Modification records
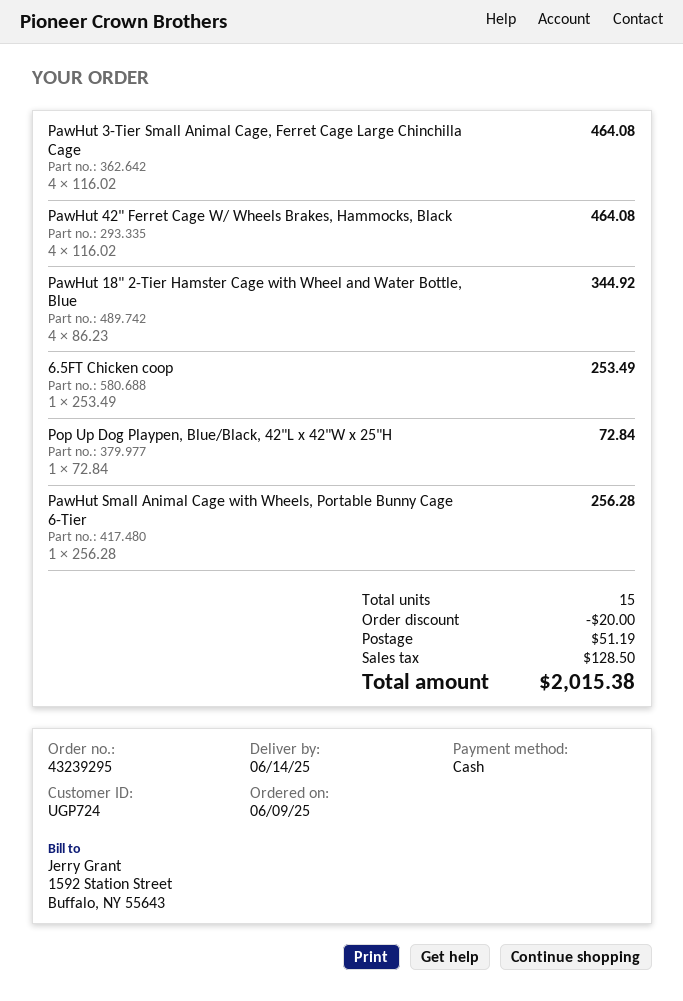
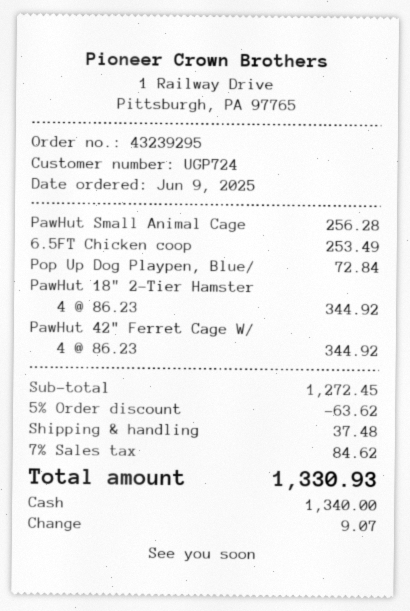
PawHut 3-Tier Small Animal Cage, Ferret Cage Large Chinchilla Cage: 4 x 116.02 = 464.08 -> none
PawHut 42" Ferret Cage W/ Wheels Brakes, Hammocks, Black: 4 x 116.02 = 464.08 -> 4 x 86.23 = 344.92
discount: 20.00 -> 63.62
shipping: 51.19 -> 37.48
tax: 128.50 -> 84.62
total: 2015.38 -> 1330.93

▶ _WHAT IS EXPECTED_
No pictures go in the copy. Set down all the data exactly.

▶ _ANSWER SPACE_
PawHut 3-Tier Small Animal Cage, Ferret Cage Large Chinchilla Cage: 4 x 116.02 = 464.08 -> none
PawHut 42" Ferret Cage W/ Wheels Brakes, Hammocks, Black: 4 x 116.02 = 464.08 -> 4 x 86.23 = 344.92
discount: 20.00 -> 63.62
shipping: 51.19 -> 37.48
tax: 128.50 -> 84.62
total: 2015.38 -> 1330.93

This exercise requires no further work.